Una bacchettata dei magistrati contabili insomma, secondo cui “l’effetto degli adempimenti previsti dalla normativa e l’azione dell’Amministrazione, non sono finora riusciti a modificare apprezzabilmente i livelli di adempimento spontaneo, mentre gravi difficoltà si registrano nell’effettivo recupero delle somme evase”.
Diventa quindi urgente l’adozione di un sistema di riscossione adeguato e in grado di garantire “l’effettiva distribuzione del carico fiscale”. “I risultati del 2020 dimostrano come l’attività di accertamento e controllo sia stata graduata, e in parte fermata, durante l’emergenza sanitaria. Al di là di quanto accaduto in questa particolare contingenza, non si può non osservare come la riscossione dei crediti pubblici presenti da tempo gravi difficoltà: a 20 anni dall’iscrizione a ruolo, la percentuale è inferiore al 30% del carico netto, e dopo 10 anni non raggiunge il 15%”, ha aggiunto Enrico Flaccadoro, presidente delle Sezioni Riunite in sede di controllo della Corte dei Conti.
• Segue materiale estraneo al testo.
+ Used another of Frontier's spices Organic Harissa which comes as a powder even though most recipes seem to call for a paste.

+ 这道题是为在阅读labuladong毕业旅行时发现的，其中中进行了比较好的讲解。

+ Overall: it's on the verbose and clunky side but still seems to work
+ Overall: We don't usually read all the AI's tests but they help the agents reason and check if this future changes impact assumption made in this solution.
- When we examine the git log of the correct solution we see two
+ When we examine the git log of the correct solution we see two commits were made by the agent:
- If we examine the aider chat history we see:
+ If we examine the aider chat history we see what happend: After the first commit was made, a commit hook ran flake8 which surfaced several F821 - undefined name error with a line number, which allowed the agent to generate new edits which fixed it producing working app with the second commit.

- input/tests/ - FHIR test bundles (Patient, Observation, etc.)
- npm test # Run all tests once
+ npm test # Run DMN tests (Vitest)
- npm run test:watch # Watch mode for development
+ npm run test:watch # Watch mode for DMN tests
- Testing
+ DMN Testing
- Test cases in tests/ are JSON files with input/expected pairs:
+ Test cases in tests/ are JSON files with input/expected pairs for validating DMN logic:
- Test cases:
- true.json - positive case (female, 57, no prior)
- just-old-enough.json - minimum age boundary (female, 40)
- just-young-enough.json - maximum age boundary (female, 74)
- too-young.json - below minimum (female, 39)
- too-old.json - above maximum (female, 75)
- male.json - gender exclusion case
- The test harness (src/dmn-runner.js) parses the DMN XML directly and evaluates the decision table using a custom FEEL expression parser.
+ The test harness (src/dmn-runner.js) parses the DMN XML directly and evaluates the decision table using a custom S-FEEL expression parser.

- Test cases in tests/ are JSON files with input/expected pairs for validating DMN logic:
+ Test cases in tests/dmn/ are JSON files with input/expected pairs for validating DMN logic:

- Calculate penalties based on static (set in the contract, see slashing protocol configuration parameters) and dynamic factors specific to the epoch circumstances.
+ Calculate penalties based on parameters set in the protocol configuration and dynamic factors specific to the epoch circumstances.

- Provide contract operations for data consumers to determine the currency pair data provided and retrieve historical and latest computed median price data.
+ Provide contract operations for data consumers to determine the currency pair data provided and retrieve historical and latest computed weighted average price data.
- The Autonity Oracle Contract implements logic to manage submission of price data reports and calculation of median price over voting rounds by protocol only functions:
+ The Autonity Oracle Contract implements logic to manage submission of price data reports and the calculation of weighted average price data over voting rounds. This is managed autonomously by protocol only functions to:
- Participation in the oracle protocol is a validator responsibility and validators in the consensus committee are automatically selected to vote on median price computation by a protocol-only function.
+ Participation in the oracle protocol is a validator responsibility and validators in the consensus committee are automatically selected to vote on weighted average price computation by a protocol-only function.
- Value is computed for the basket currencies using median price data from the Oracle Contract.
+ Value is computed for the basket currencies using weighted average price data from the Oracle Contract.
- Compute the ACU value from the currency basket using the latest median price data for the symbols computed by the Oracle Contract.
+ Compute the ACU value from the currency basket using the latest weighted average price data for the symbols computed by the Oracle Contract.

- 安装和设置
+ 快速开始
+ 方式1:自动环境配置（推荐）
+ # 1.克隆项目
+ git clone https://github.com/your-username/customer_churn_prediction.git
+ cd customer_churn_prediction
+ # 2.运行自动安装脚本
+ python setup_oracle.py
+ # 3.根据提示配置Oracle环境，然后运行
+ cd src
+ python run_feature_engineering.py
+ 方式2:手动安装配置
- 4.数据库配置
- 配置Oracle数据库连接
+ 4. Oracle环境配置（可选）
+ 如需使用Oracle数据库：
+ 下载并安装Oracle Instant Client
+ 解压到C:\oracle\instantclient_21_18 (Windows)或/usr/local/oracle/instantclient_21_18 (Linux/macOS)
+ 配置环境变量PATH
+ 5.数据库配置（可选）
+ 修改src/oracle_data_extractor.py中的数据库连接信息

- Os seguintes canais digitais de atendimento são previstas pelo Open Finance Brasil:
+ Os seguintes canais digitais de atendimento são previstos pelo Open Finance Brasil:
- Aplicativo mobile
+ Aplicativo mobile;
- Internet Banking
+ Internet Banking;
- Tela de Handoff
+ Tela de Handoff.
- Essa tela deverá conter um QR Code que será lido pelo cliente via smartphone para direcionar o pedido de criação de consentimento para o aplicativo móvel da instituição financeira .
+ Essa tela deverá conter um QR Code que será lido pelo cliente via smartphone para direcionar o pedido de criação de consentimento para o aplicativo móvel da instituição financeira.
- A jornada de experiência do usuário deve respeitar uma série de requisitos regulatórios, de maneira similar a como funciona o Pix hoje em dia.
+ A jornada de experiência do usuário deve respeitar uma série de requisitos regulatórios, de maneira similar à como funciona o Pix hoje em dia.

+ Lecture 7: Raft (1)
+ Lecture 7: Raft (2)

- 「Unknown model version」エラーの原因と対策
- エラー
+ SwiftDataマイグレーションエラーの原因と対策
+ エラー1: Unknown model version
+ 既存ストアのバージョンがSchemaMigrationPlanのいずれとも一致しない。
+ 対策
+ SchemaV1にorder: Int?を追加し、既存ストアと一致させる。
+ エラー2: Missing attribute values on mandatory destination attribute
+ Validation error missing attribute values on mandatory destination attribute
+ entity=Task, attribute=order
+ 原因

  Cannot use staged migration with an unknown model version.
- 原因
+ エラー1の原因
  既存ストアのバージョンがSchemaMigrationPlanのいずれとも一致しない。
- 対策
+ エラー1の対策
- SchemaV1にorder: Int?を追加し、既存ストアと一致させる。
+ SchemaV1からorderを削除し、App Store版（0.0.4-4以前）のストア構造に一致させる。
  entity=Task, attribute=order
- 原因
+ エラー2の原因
Nell’attesa dell’introduzione di forze giovani e fresche nella Pubblica Amministrazione, la Corte suggerisce anche di aggiornare il personale, poiché “la platea di ‘cinquantenni’ non può essere esentata dal partecipare attivamente, attraverso un aggiornamento mirato, alla costruzione di un assetto organizzazioni moderno, in prospettiva di una più ampia digitalizzazione dei processi – ha aggiunto Ermanno Granelli, presidente di coordinamento delle Sezioni Riunite in sede di controllo - per quanto riguarda il personale delle pubbliche amministrazioni occorre considerare che la necessaria attività di reclutamento di nuove risorse si inserisce in un contesto lavorativo in rapida trasformazione. Ad avviso della Corte, occorrerà procedere ad un attento esame del modello organizzativo di ciascuna singola amministrazione e ridefinire la composizione delle risorse umane in relazione a processi di lavoro diversi da quelli passati. Anche i profili non appaiono più rispondere alle caratteristiche professionali delle risorse umane di cui si avverte oggi la necessità. I futuri dipendenti delle pubbliche amministrazioni, oltre alle lingue dovranno possedere conoscenze e capacità pluridisciplinari e ineludibili abilità nell’uso delle nuove tecnologie. Non va dimenticato, che la soluzione dei problemi relativi all’attuale non adeguatezza complessiva delle risorse umane della pubblica amministrazione non può essere affidata solo al ricambio generazionale, dal quale è, comunque, necessario partire. I dati sull’anzianità media molto elevata celano, in realtà, un altro aspetto importante.
Occorre considerare che una quota molto rilevante di personale si addensa in prossimità del dato medio (51 anni circa): aspetto che evidenzia quanto le amministrazioni dovranno mettere in atto un massivo intervento di riqualificazione del proprio personale mediante programmi di formazione intensiva che puntino a colmare e sviluppare quelle aree di competenza fino ad oggi trascurate”.